Inspect before ingesting
The crawler interface is useful even when you are not ready to write to a store. Use origins() to inspect what the scope discovers, or use fetch_markdown() to convert one source.
from raghilda.crawl import CrawlScope, WebCrawler
crawler = WebCrawler(cache_dir=True)
scope = CrawlScope(
roots=["https://example.com/docs/"],
depth=1,
limit=10,
)
for origin in crawler.origins(scope):
print(origin)
doc = crawler.fetch_markdown("https://example.com/docs/")
print(doc.origin)
print(doc.content[:500])All crawler classes implement the same public methods:
| Method | Returns |
|---|---|
origins(scope) |
A lazy iterator of source origins. |
fetch_raw(origin) |
A FetchedSource with the cached body path and metadata. |
fetch_markdown(origin) |
One MarkdownDocument. |
markdown_documents(scope) |
A lazy iterator of MarkdownDocument objects. |
Customize conversion
By default, crawlers convert fetched sources with raghilda’s Markdown reader. Pass a convert function when a site or file collection needs custom cleanup. The function receives a FetchedSource and returns a MarkdownDocument.
from raghilda.crawl import CrawlScope, FetchedSource, WebCrawler
from raghilda.document import MarkdownDocument
from raghilda.read import read_as_markdown
def convert_reference_page(source: FetchedSource) -> MarkdownDocument:
doc = read_as_markdown(str(source.body_path))
markdown = doc.content
markdown = markdown.replace("Edit this page", "")
return MarkdownDocument(origin=source.origin, content=markdown)
crawler = WebCrawler(cache_dir=True)
scope = CrawlScope(roots=["https://example.com/reference/"], depth=1)
documents = crawler.markdown_documents(scope, convert=convert_reference_page)Keep chunking in store.ingest(prepare=...), not in the converter. The converter should return one unchunked Markdown document per origin; prepare can then apply the same chunking policy to every document.
Use Cloudflare crawling
Use CloudflareCrawler when you want Cloudflare to perform the browser-rendered crawl and return Markdown records. This is useful for sites that need rendering or where you want Cloudflare’s crawl service to manage discovery.
import os
from datetime import timedelta
from raghilda.chunker import MarkdownChunker
from raghilda.crawl import CloudflareCrawler, CrawlScope
from raghilda.store import DuckDBStore
store = DuckDBStore.create(
location="rendered-docs.db",
embed=None,
name="rendered_docs",
overwrite=True,
)
crawler = CloudflareCrawler(
account_id=os.environ["CLOUDFLARE_ACCOUNT_ID"],
api_token=os.environ["CLOUDFLARE_API_TOKEN"],
cache_dir=True,
cache_stale_after=timedelta(days=1),
render=True,
)
scope = CrawlScope(
roots=["https://example.com/docs/"],
depth=2,
include_patterns=["https://example.com/docs/**"],
exclude_patterns=["https://example.com/docs/archive/**"],
limit=250,
)
summary = store.ingest(
crawler.markdown_documents(scope),
prepare=MarkdownChunker().chunk,
max_workers=4,
)
print(summary)include_patterns and exclude_patterns use the same glob syntax here as for the other crawlers (for example, https://example.com/docs/**).
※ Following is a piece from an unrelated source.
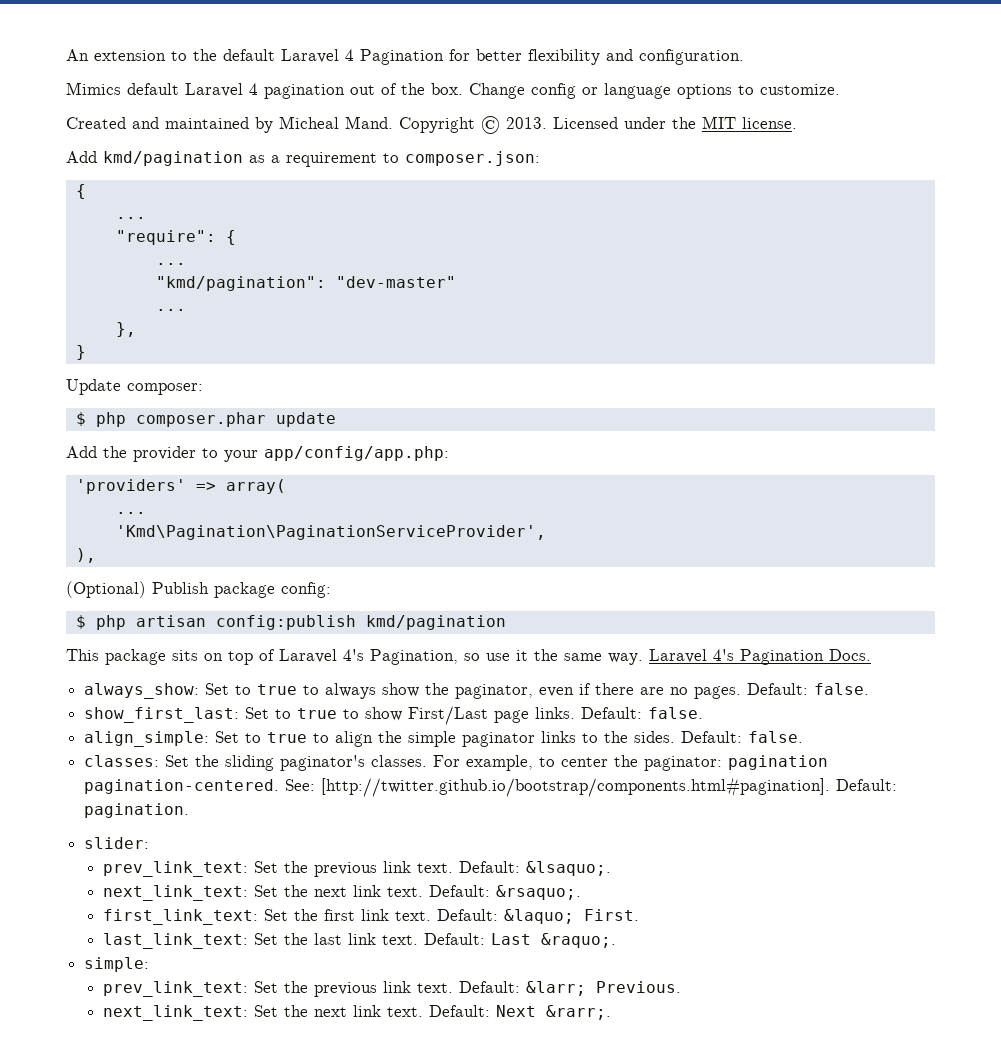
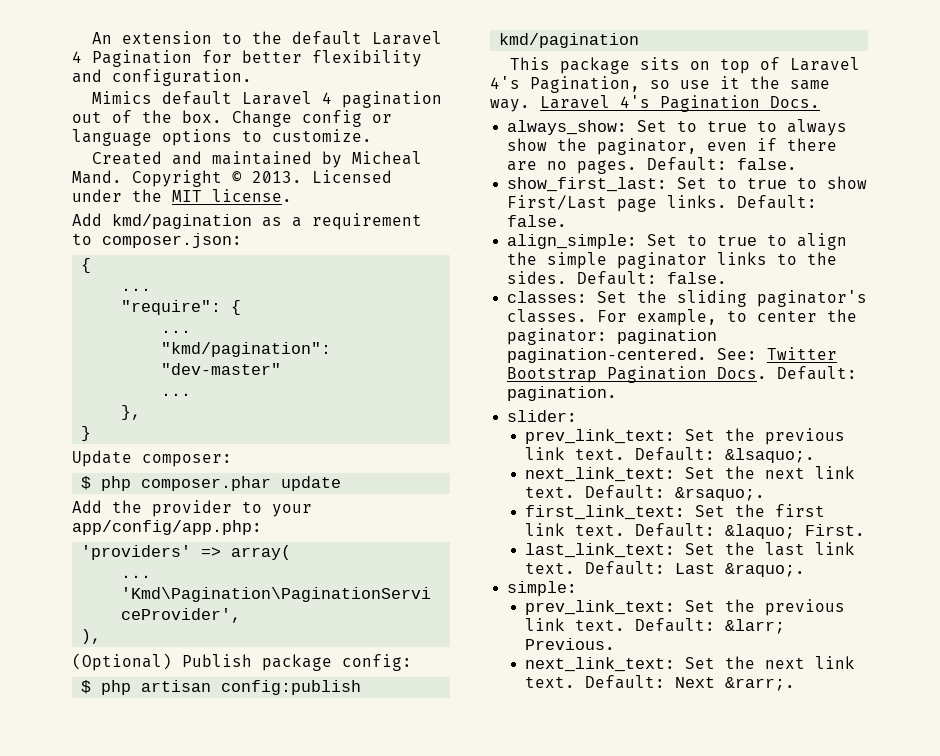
[321,777,831,797] [http://twitter.github.io/bootstrap/components.html#pagination]. -> [767,347,838,360] [507,366,768,383] Twitter Bootstrap Pagination Docs.

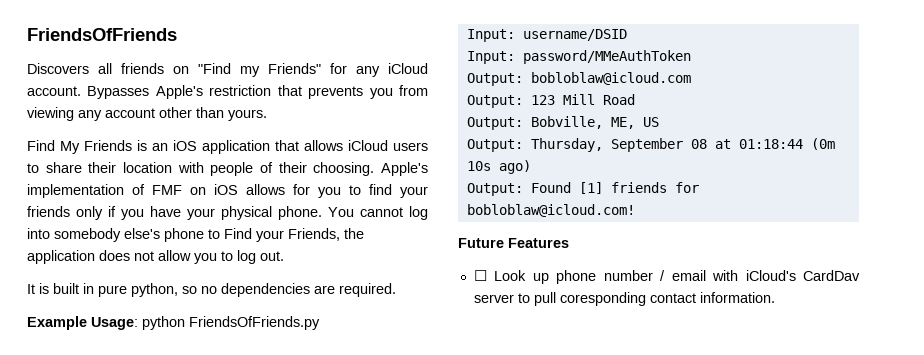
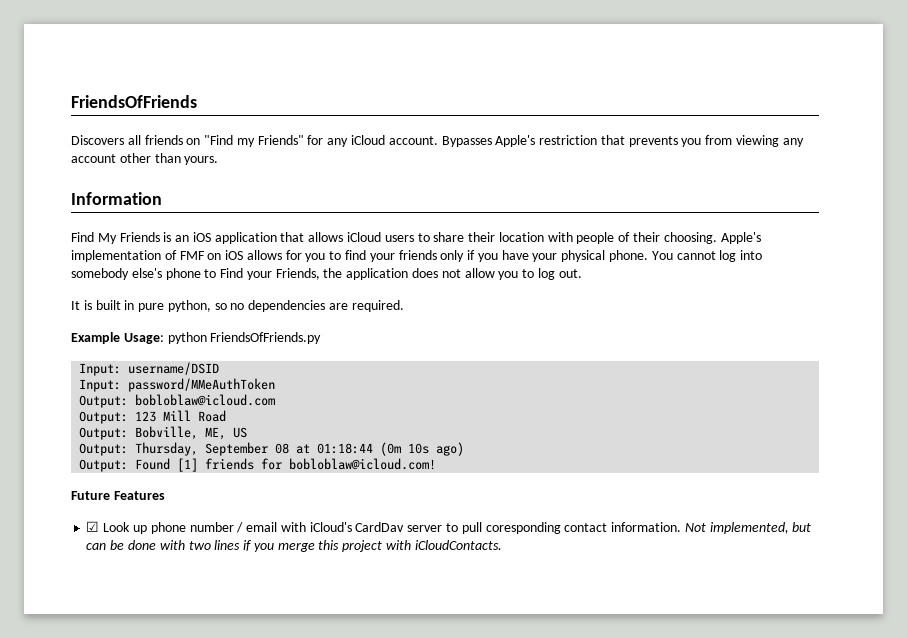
(267, 115) none -> [71,192,162,205] // Information
[473,270,487,281] ☐ -> [86,521,100,532] ☑
(775, 297) none -> [684,522,812,534] [86,540,502,552] Not implemented, but can be done with two lines if you merge this project with iCloudContacts.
Glob patterns are forwarded directly to Cloudflare’s crawl API, which speaks the same */** wildcard language. Compiled re.Pattern objects are also accepted: since the API cannot evaluate regexes, they are applied locally to the records Cloudflare returns. include_external_links and include_subdomains are passed through to the Cloudflare crawl request.
Refresh a store
store.ingest() upserts each prepared document and returns an IngestSummary with counts for inserted, replaced, and skipped documents. The input stream is consumed lazily, and prepare runs in the worker pool.
summary = store.ingest(
crawler.markdown_documents(scope, cache_force_refresh=True),
prepare=chunker.chunk,
max_workers=4,
)
print(f"Inserted: {summary.inserted}")
print(f"Replaced: {summary.replaced}")
print(f"Skipped: {summary.skipped}")Use upsert() directly when you need per-document WriteResult objects. Use ingest() when you want one aggregate summary for a crawl or refresh job.